> Problem details: Your response should be a copy of each line in the listing below that includes the word "none".

> Supplied records:
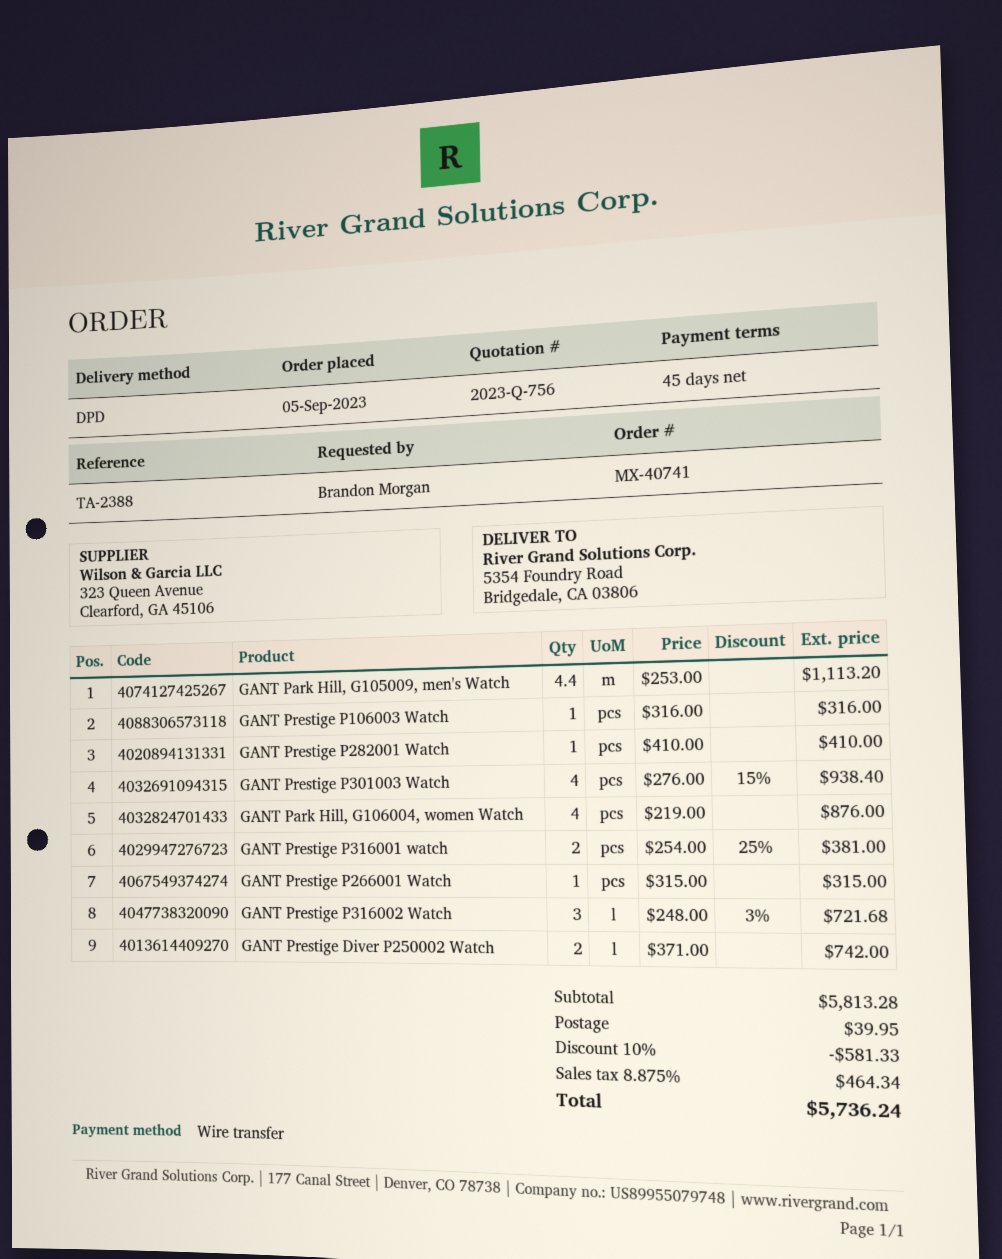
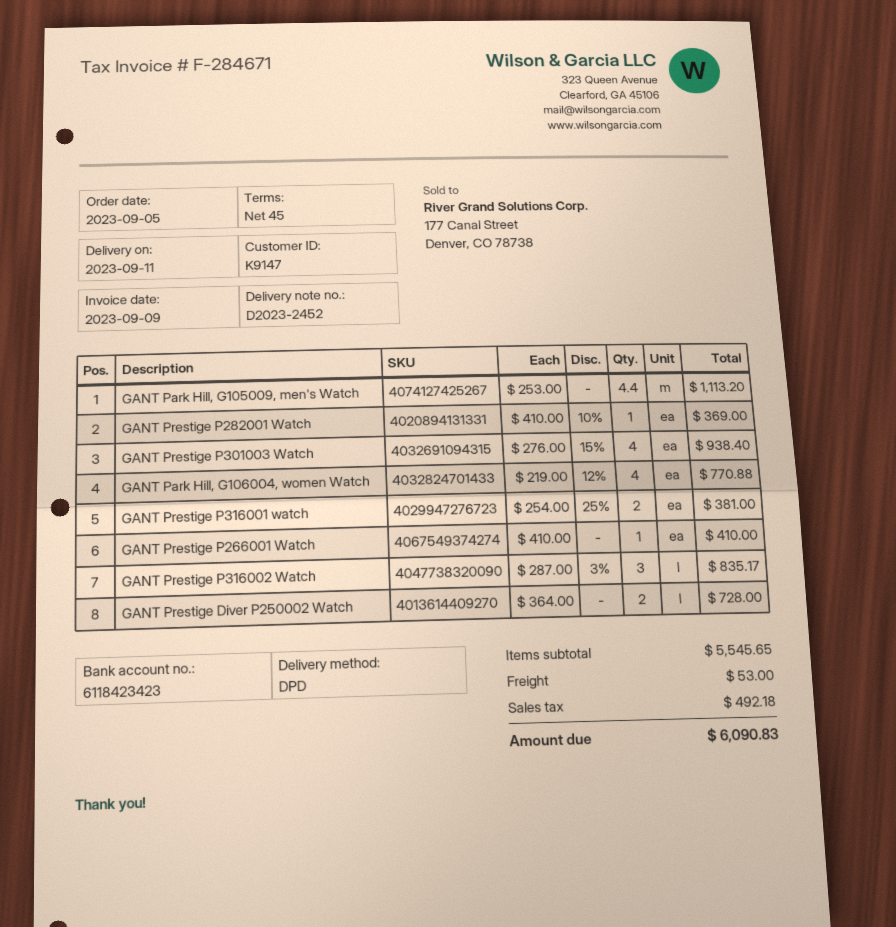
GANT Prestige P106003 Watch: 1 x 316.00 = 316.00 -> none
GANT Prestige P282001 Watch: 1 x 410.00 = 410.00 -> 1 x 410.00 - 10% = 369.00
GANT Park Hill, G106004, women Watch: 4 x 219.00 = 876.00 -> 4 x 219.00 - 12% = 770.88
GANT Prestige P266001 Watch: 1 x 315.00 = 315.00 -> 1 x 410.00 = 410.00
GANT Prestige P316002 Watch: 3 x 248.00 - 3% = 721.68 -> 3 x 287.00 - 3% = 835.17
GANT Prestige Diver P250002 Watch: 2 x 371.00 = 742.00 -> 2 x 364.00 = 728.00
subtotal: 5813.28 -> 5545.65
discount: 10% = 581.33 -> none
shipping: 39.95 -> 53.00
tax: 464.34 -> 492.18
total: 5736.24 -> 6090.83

> Written reply:
GANT Prestige P106003 Watch: 1 x 316.00 = 316.00 -> none
discount: 10% = 581.33 -> none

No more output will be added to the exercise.